Indiana Pacers Fishing for Chemistry

During the 2013-14 NBA season, the Indiana Pacers (along with the entire state of Indiana) not only hoped, but believed they had the making to contend for an NBA Championship - and few would oppose. The Pacers record entering the All-Star break was a whopping 40 - 12, earning them the best record in the Eastern Conference and only 1.5 games behind league leading Oklahoma City (43 – 12).  Needless to say, the Pacers were looking good and their future was bright.  However, Larry Bird, President of Basketball Operations, felt otherwise.  Bird surprised everybody by trading former All-Star and fan favorite, Danny Granger, to Philadelphia for the likes of Evan Turner and Lavoy Allen in hopes to boost bench play while making a run at an NBA title. Not only were fans puzzled by a move that shipped away a player who had carried this team on his back for years, it also left them asking “Why now?”  What flaws does Larry Bird see in a 40 – 12 record and the #1 seed in the Eastern conference? 

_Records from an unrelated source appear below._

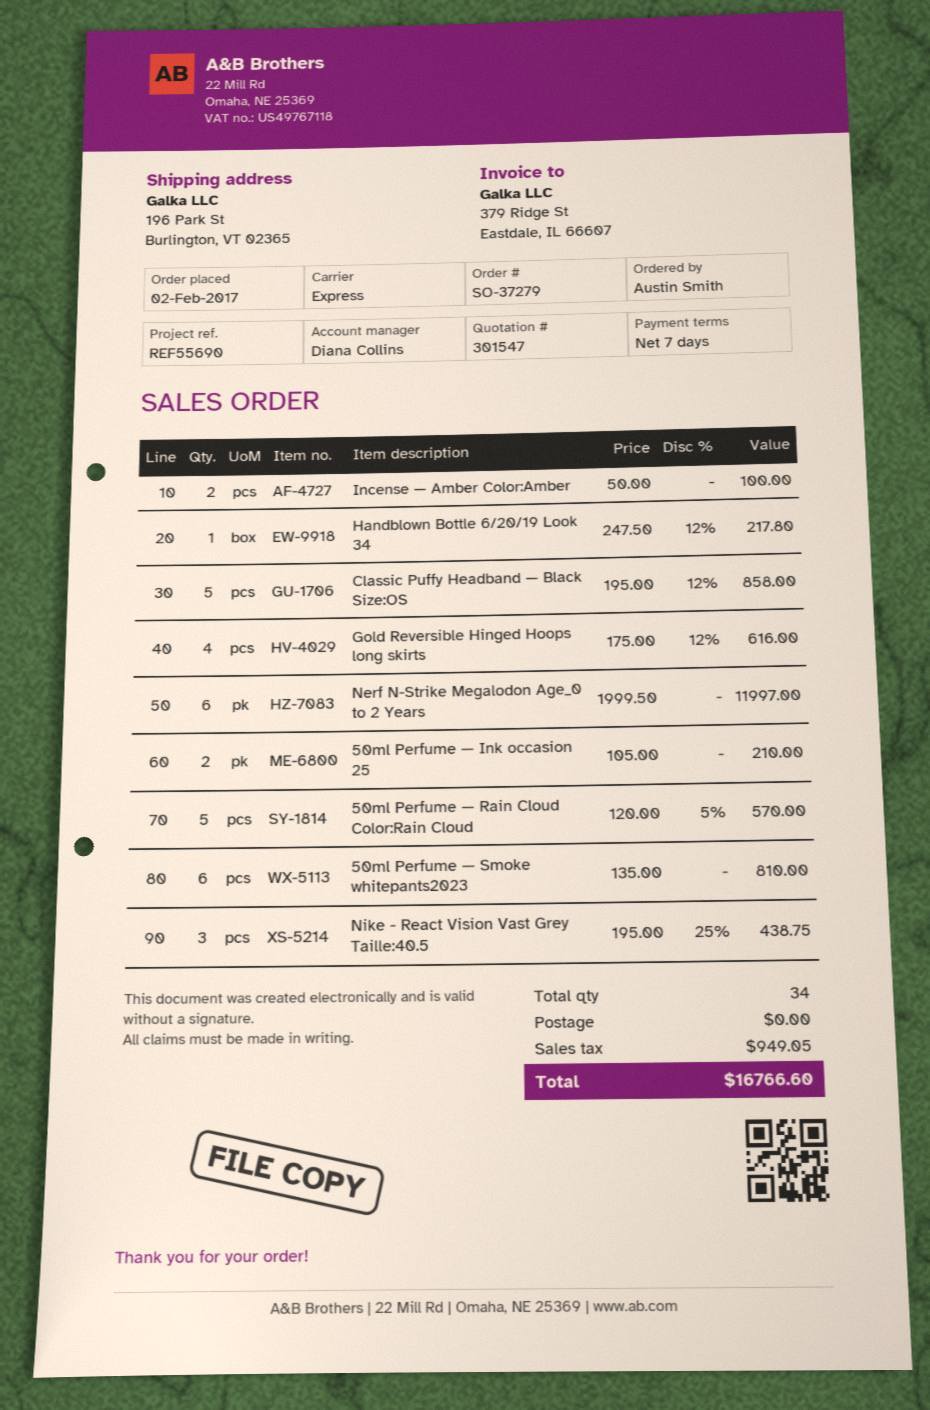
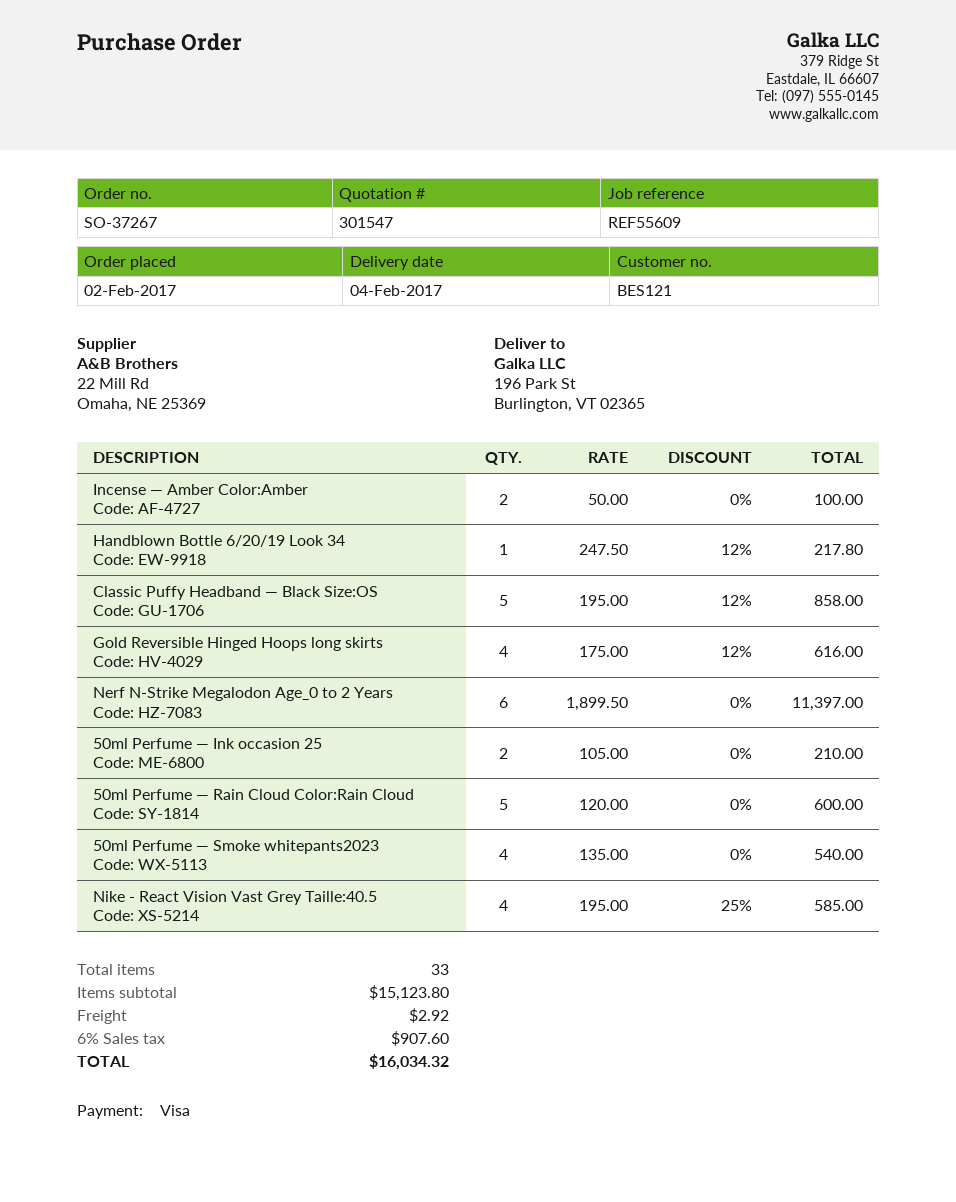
order number: SO-37279 -> SO-37267
reference: REF55690 -> REF55609
Nerf N-Strike Megalodon Age_0 to 2 Years: 6 x 1999.50 = 11997.00 -> 6 x 1899.50 = 11397.00
50ml Perfume — Rain Cloud Color:Rain Cloud: 5 x 120.00 - 5% = 570.00 -> 5 x 120.00 = 600.00
50ml Perfume — Smoke whitepants2023: 6 x 135.00 = 810.00 -> 4 x 135.00 = 540.00
Nike - React Vision Vast Grey Taille:40.5: 3 x 195.00 - 25% = 438.75 -> 4 x 195.00 - 25% = 585.00
total quantity: 34 -> 33
shipping: 0.00 -> 2.92
tax: 949.05 -> 907.60
total: 16766.60 -> 16034.32

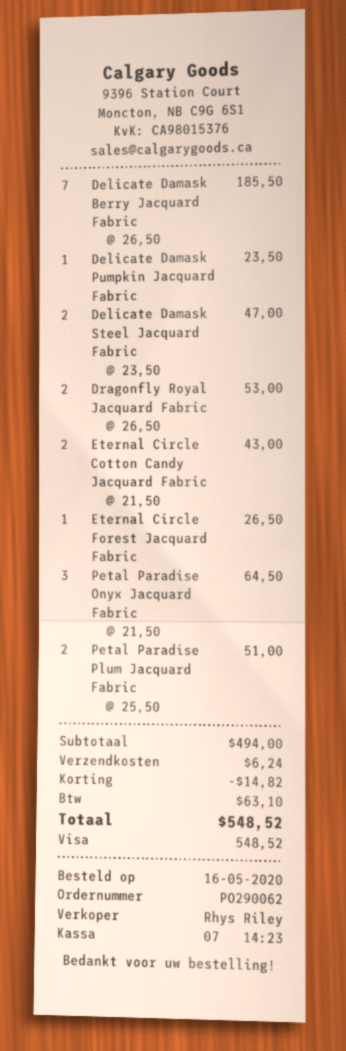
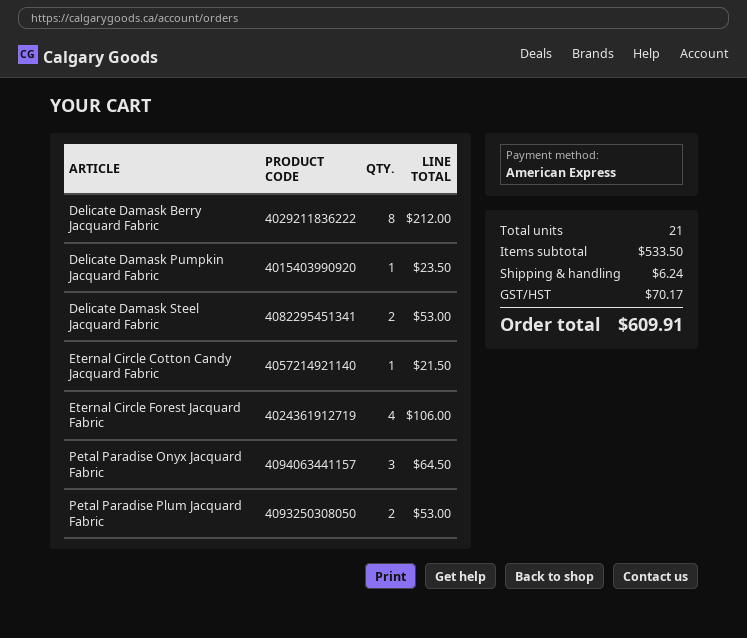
payment method: Visa -> American Express
Delicate Damask Berry Jacquard Fabric: 7 for 185.50 -> 8 for 212.00
Delicate Damask Steel Jacquard Fabric: 2 for 47.00 -> 2 for 53.00
Dragonfly Royal Jacquard Fabric: 2 for 53.00 -> none
Eternal Circle Cotton Candy Jacquard Fabric: 2 for 43.00 -> 1 for 21.50
Eternal Circle Forest Jacquard Fabric: 1 for 26.50 -> 4 for 106.00
Petal Paradise Plum Jacquard Fabric: 2 for 51.00 -> 2 for 53.00
subtotal: 494.00 -> 533.50
discount: 14.82 -> none
tax: 63.10 -> 70.17
total: 548.52 -> 609.91

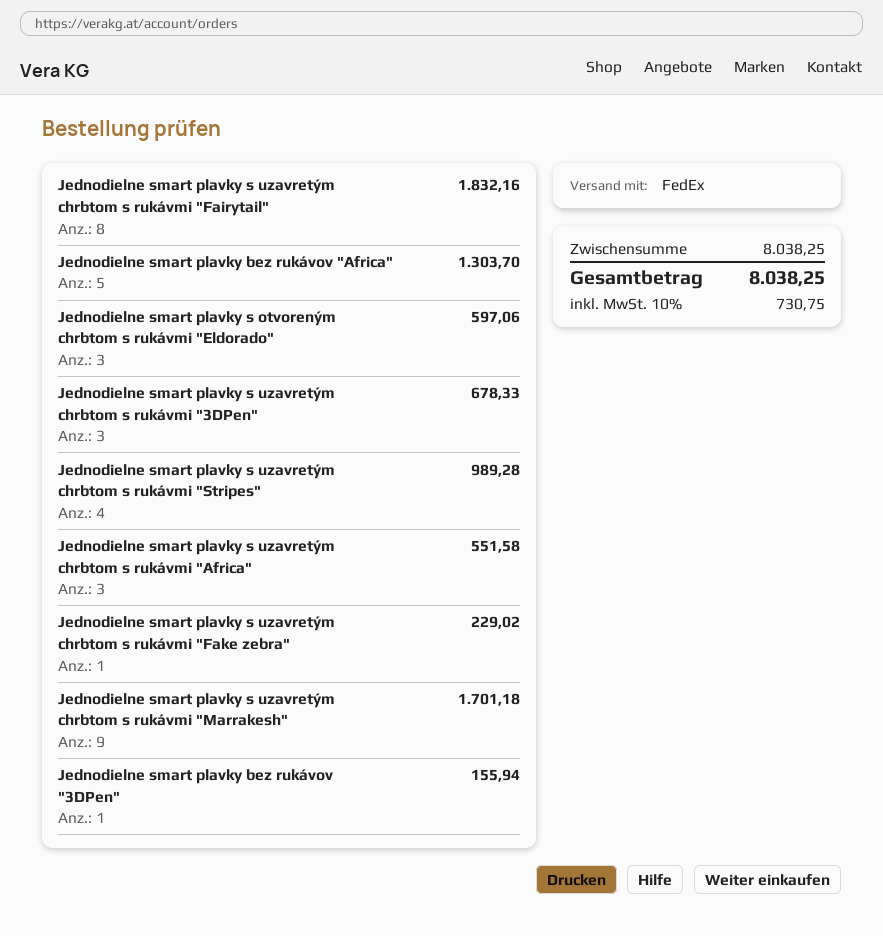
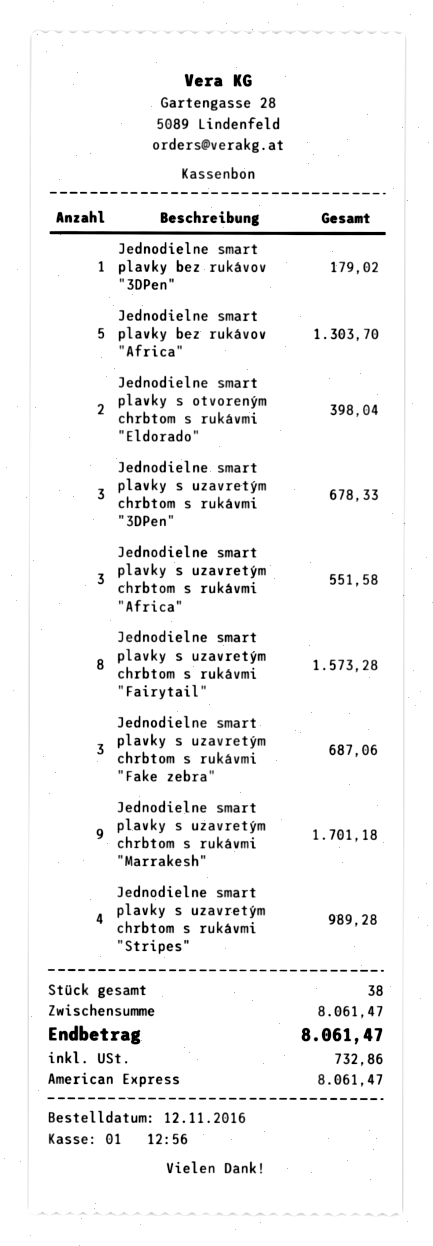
Jednodielne smart plavky s uzavretým chrbtom s rukávmi "Fairytail": 8 for 1832.16 -> 8 for 1573.28
Jednodielne smart plavky s otvoreným chrbtom s rukávmi "Eldorado": 3 for 597.06 -> 2 for 398.04
Jednodielne smart plavky s uzavretým chrbtom s rukávmi "Fake zebra": 1 for 229.02 -> 3 for 687.06
Jednodielne smart plavky bez rukávov "3DPen": 1 for 155.94 -> 1 for 179.02
subtotal: 8038.25 -> 8061.47
tax: 730.75 -> 732.86
total: 8038.25 -> 8061.47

Well, the Pacers finished out the season 16 – 14, finishing with an overall record of 56 – 26. Yes, this record was still good enough to maintain the #1 seed in the Eastern Conference, guaranteeing home court advantage throughout the Eastern Conference Playoffs, but clearly this was not the same team as before.  A title contending team finishing the last 30 games of the season at just over .500 is not a good sign for a team that began the season at .769. So what was the issue? Surely it wasn’t the talent. The team still had one of the best starting 5’s in all of basketball.  It wasn’t the coaching. If there’s one thing we know about Frank Vogel, it’s that the guy can coach. Could it possibly have been the chemistry?

After the Granger trade, multiple reports surfaced regarding locker room issues surrounding the Indiana Pacers. Newly acquired Evan Turner and starting SG Lance Stephenson, reportedly, were involved in a scuffle where Turner had to be “dragged out of practice.” Unfortunately, the trouble didn’t stop there. Marc Stein reported, “Stephenson and guard George Hill had to be separated on the bench during a 26-point home loss to San Antonio on March 31.” Obviously there is frustration and embarrassment when any team takes a 20+ point loss at home, however, the frustration and embarrassment had just begun for this team. Roy Hibbert decided to chime in to make it known that the recent All-Star was not happy. Hibbert was quoted saying: “Some selfish dudes in here,” which leads one to believe that not only are there chemistry issues within the locker-room, but that Hibbert expected more touches on the ball.  But before the team could work things out together and get back on the same page, Bird’s other questionable move of signing Andrew Bynum had its complications as well. Rumors traveled that Bynum had a negative effect on Hibbert’s psyche, which one cannot deny as a possibility considering his poor performance and lack of confidence during the remainder of the season.  Sadly, this appeared to be the beginning of the end for Roy Hibbert. It was clear that there was an issue in the Indiana Pacers locker-room, an issue that didn’t seem fixable and an issue that would eventually cost the Indiana Pacers a chance to play for an NBA Championship.  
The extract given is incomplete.